[Assigned task] Go over the records and copy every line with the string "viewBox".

[Material for the task]
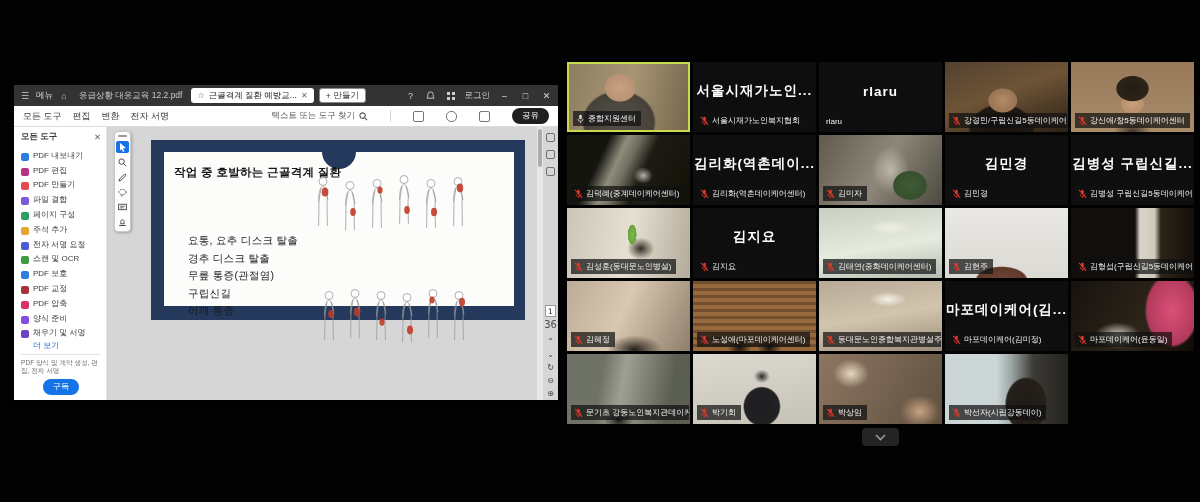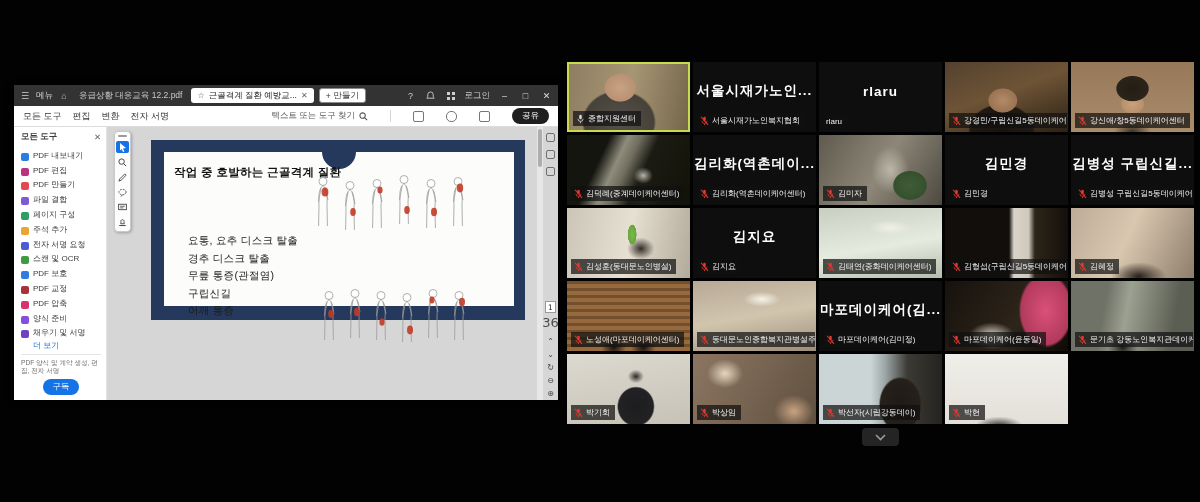--- a/index.html
+++ b/index.html
@@ -550,6 +550,19 @@
           <span>김태연(중화데이케어센터)</span>
         </div>
       </div>
+      <div class="tile bg-v14">
+        <div class="tile-label">
+          <span class="mic">
+            <svg width="9" height="10" viewBox="0 0 12 13">
+              <rect x="4.3" y="0.8" width="3.4" height="6" rx="1.7" fill="#e0392e"></rect>
+              <path d="M2.6 6.3a3.4 3.4 0 0 0 6.8 0" fill="none" stroke="#e0392e" stroke-width="1.1"></path>
+              <line x1="6" y1="10" x2="6" y2="12" stroke="#e0392e" stroke-width="1.1"></line>
+              <line x1="1.3" y1="0.8" x2="10.7" y2="11.6" stroke="#e0392e" stroke-width="1.4"></line>
+            </svg>
+          </span>
+          <span>김현주</span>
+        </div>
+      </div>
       <div class="tile bg-v15">
         <div class="tile-label">
           <span class="mic">

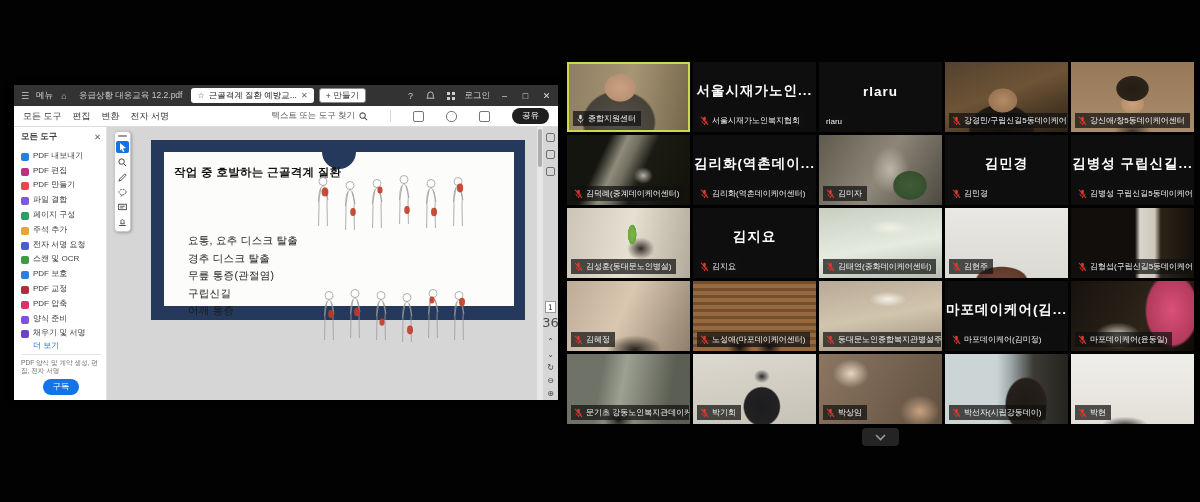--- a/index.html
+++ b/index.html
@@ -73,7 +73,7 @@
   .rc-gap { flex:1; }
   .pagebox { width:11px; height:12px; background:#fff; border:1px solid #9a9a9a; font-size:7.5px;
              display:flex; align-items:center; justify-content:center; color:#222; margin-bottom:2px; }
-  .pagetotal { font-size:13px; margin-bottom:5px; }
+  .pagetotal { font-size:10px; margin-bottom:5px; }
   .rc-glyph { font-size:8px; line-height:13px; color:#444; }
 
   

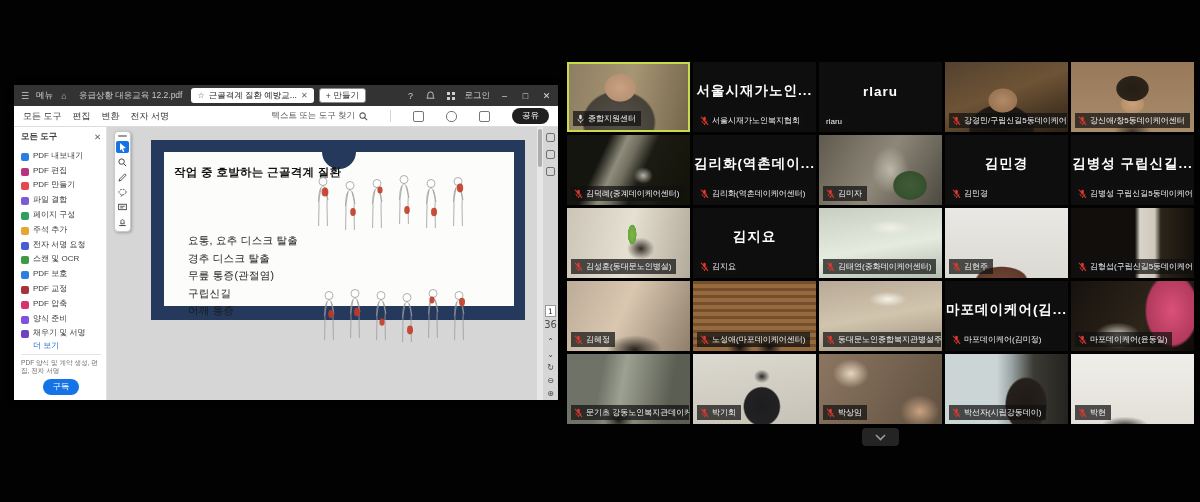--- a/index.html
+++ b/index.html
@@ -694,19 +694,6 @@
           <span>박선자(시립강동데이)</span>
         </div>
       </div>
-      <div class="tile bg-v25">
-        <div class="tile-label">
-          <span class="mic">
-            <svg width="9" height="10" viewBox="0 0 12 13">
-              <rect x="4.3" y="0.8" width="3.4" height="6" rx="1.7" fill="#e0392e"></rect>
-              <path d="M2.6 6.3a3.4 3.4 0 0 0 6.8 0" fill="none" stroke="#e0392e" stroke-width="1.1"></path>
-              <line x1="6" y1="10" x2="6" y2="12" stroke="#e0392e" stroke-width="1.1"></line>
-              <line x1="1.3" y1="0.8" x2="10.7" y2="11.6" stroke="#e0392e" stroke-width="1.4"></line>
-            </svg>
-          </span>
-          <span>박현</span>
-        </div>
-      </div>
     </div>
 
   <button class="chevron-btn">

[Response]
+            <svg width="9" height="10" viewBox="0 0 12 13">
-            <svg width="9" height="10" viewBox="0 0 12 13">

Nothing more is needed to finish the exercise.